[Data entries]
○ ○ ○ ○ ○
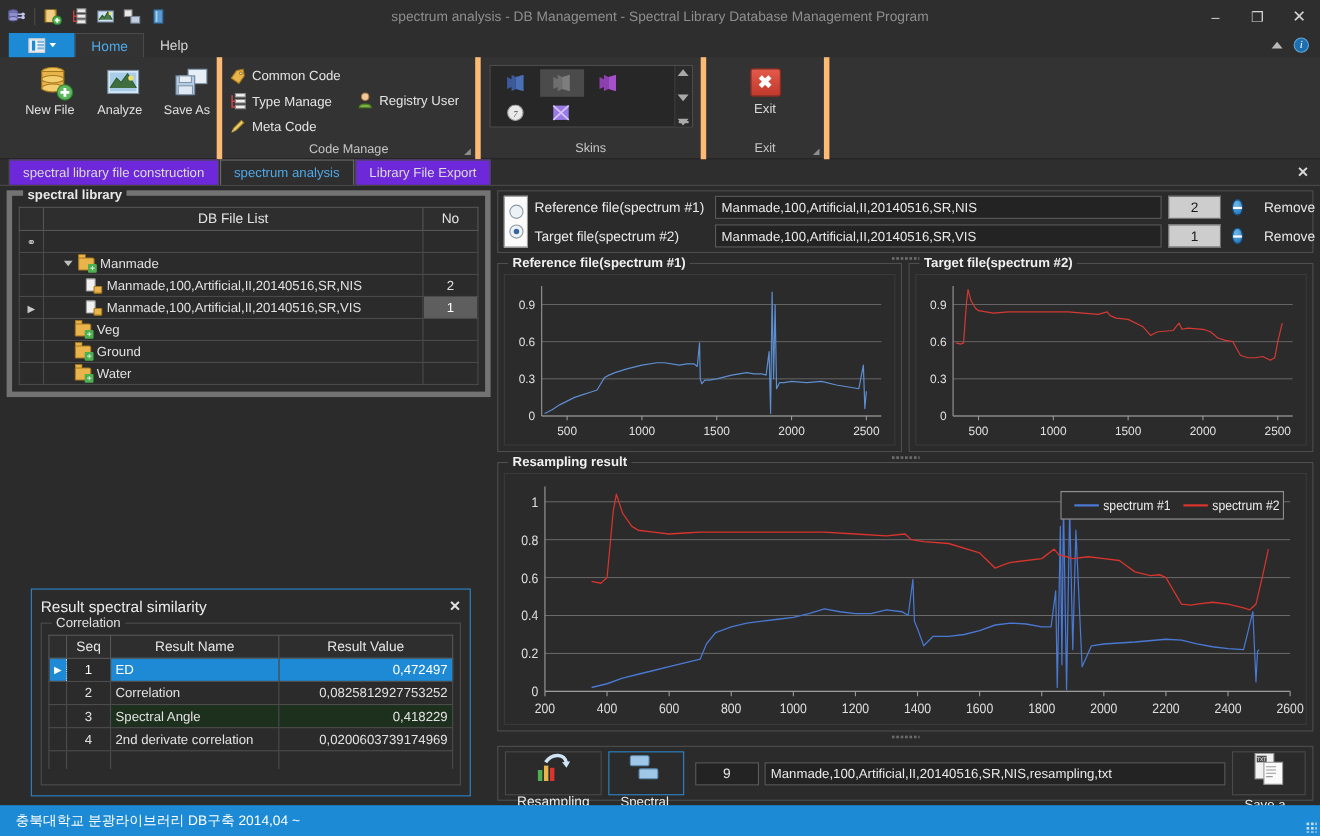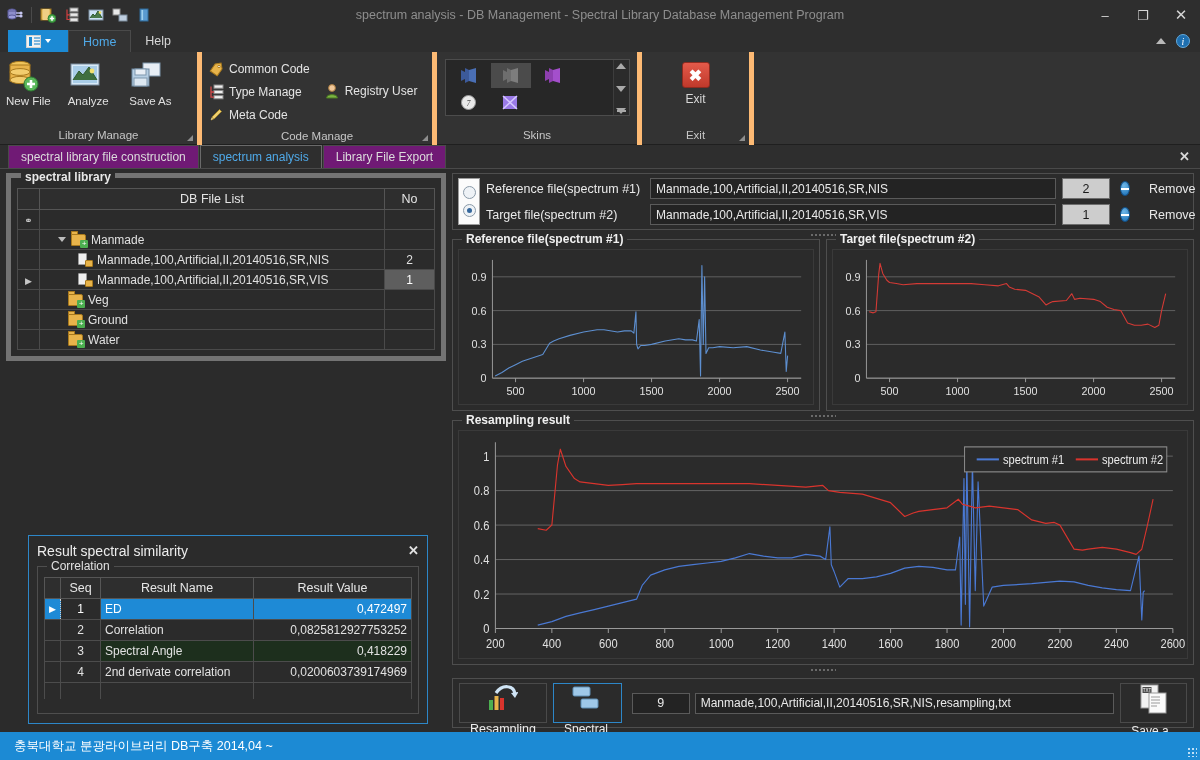--- a/index.html
+++ b/index.html
@@ -53,7 +53,7 @@
   .rgroup-title .dlg { position:absolute; right:4px; bottom:4px; width:0;height:0;
       border-left:6px solid transparent; border-bottom:6px solid #8e8e8e; }
 
-  .bigbtn { width:65px; display:flex; flex-direction:column; align-items:flex-start; gap:3px; padding-top:4px; }
+  .bigbtn { width:65px; display:flex; flex-direction:column; align-items:flex-end; gap:3px; padding-top:4px; }
   .bigbtn .lbl { font-size:11.5px; color:#e0e0e0; }
   .bigico { width:34px; height:32px; position:relative; }
 

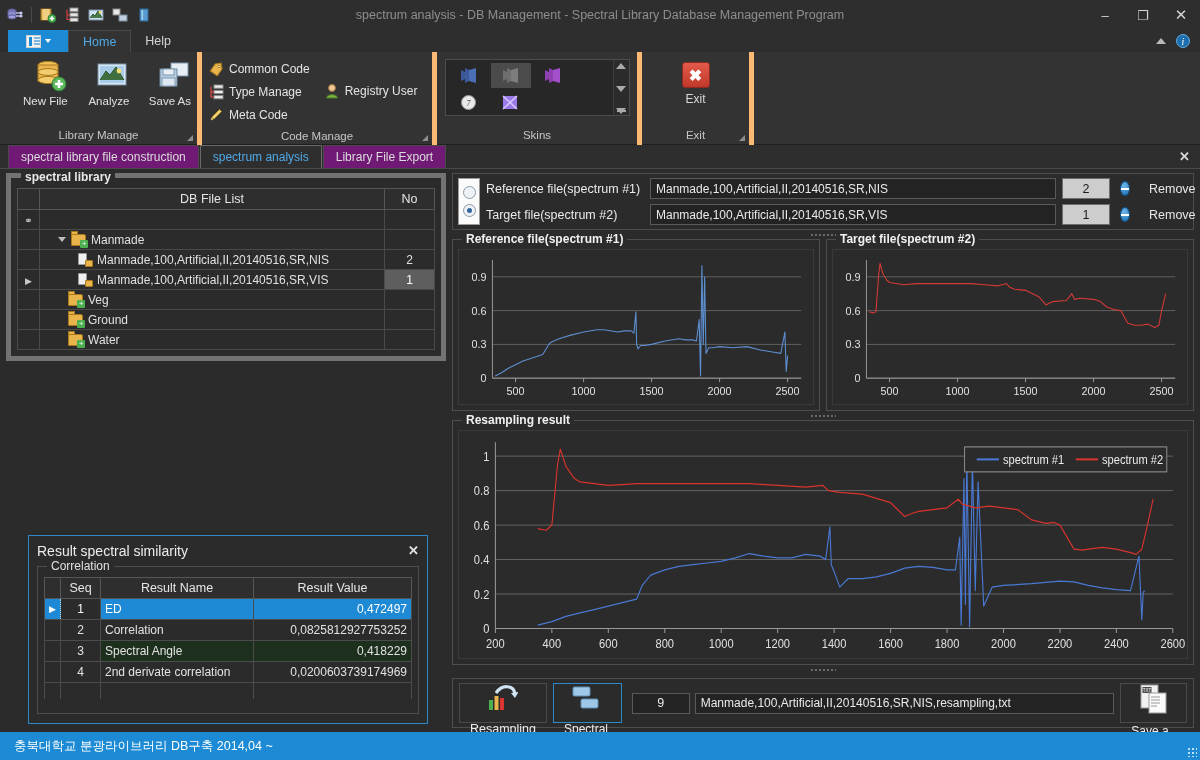--- a/index.html
+++ b/index.html
@@ -285,10 +285,6 @@
           </span>
           <span class="lbl">Save As</span>
         </div>
-      </div>
-      <div class="rgroup-title">
-        <span>Library Manage</span>
-        <span class="dlg"></span>
       </div>
     </div>
 

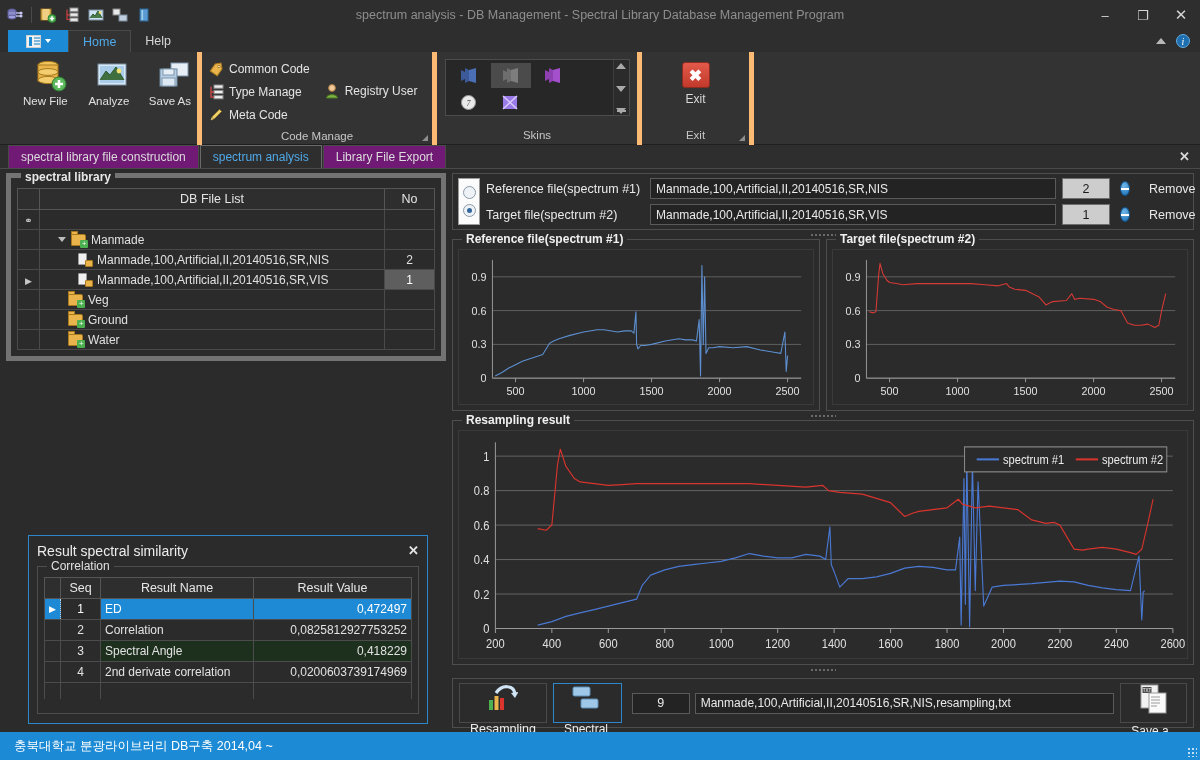--- a/index.html
+++ b/index.html
@@ -77,7 +77,7 @@
   
   .doctabs { height:24px; background:#2e2e2e; display:flex; align-items:flex-end; border-bottom:1px solid #4a4a4a; position:relative; flex:0 0 auto; }
   .dtab { height:23px; padding:0 12px; display:flex; align-items:center; font-size:12px; color:#dcdcdc;
-          border:1px solid #4a4a4a; border-bottom:none; background:#701a75; margin-right:1px; }
+          border:1px solid #4a4a4a; border-bottom:none; background:#6d28d9; margin-right:1px; }
   .dtab.active { background:#2e2e2e; color:#4fa9e8; border-color:#6a6a6a; }
   .doctabs .closeX { margin-left:auto; margin-right:10px; color:#d8d8d8; font-size:13px; font-weight:bold; align-self:center; }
○ ○ ○ ○ ○
**Task to carry out**
Exact reproduction of the entries above is required, with pictures excluded.

**Answer space**
--- a/index.html
+++ b/index.html
@@ -53,7 +53,7 @@
   .rgroup-title .dlg { position:absolute; right:4px; bottom:4px; width:0;height:0;
       border-left:6px solid transparent; border-bottom:6px solid #8e8e8e; }
 
-  .bigbtn { width:65px; display:flex; flex-direction:column; align-items:flex-start; gap:3px; padding-top:4px; }
+  .bigbtn { width:65px; display:flex; flex-direction:column; align-items:flex-end; gap:3px; padding-top:4px; }
   .bigbtn .lbl { font-size:11.5px; color:#e0e0e0; }
   .bigico { width:34px; height:32px; position:relative; }
 

--- a/index.html
+++ b/index.html
@@ -285,10 +285,6 @@
           </span>
           <span class="lbl">Save As</span>
         </div>
-      </div>
-      <div class="rgroup-title">
-        <span>Library Manage</span>
-        <span class="dlg"></span>
       </div>
     </div>
 

--- a/index.html
+++ b/index.html
@@ -77,7 +77,7 @@
   
   .doctabs { height:24px; background:#2e2e2e; display:flex; align-items:flex-end; border-bottom:1px solid #4a4a4a; position:relative; flex:0 0 auto; }
   .dtab { height:23px; padding:0 12px; display:flex; align-items:center; font-size:12px; color:#dcdcdc;
-          border:1px solid #4a4a4a; border-bottom:none; background:#701a75; margin-right:1px; }
+          border:1px solid #4a4a4a; border-bottom:none; background:#6d28d9; margin-right:1px; }
   .dtab.active { background:#2e2e2e; color:#4fa9e8; border-color:#6a6a6a; }
   .doctabs .closeX { margin-left:auto; margin-right:10px; color:#d8d8d8; font-size:13px; font-weight:bold; align-self:center; }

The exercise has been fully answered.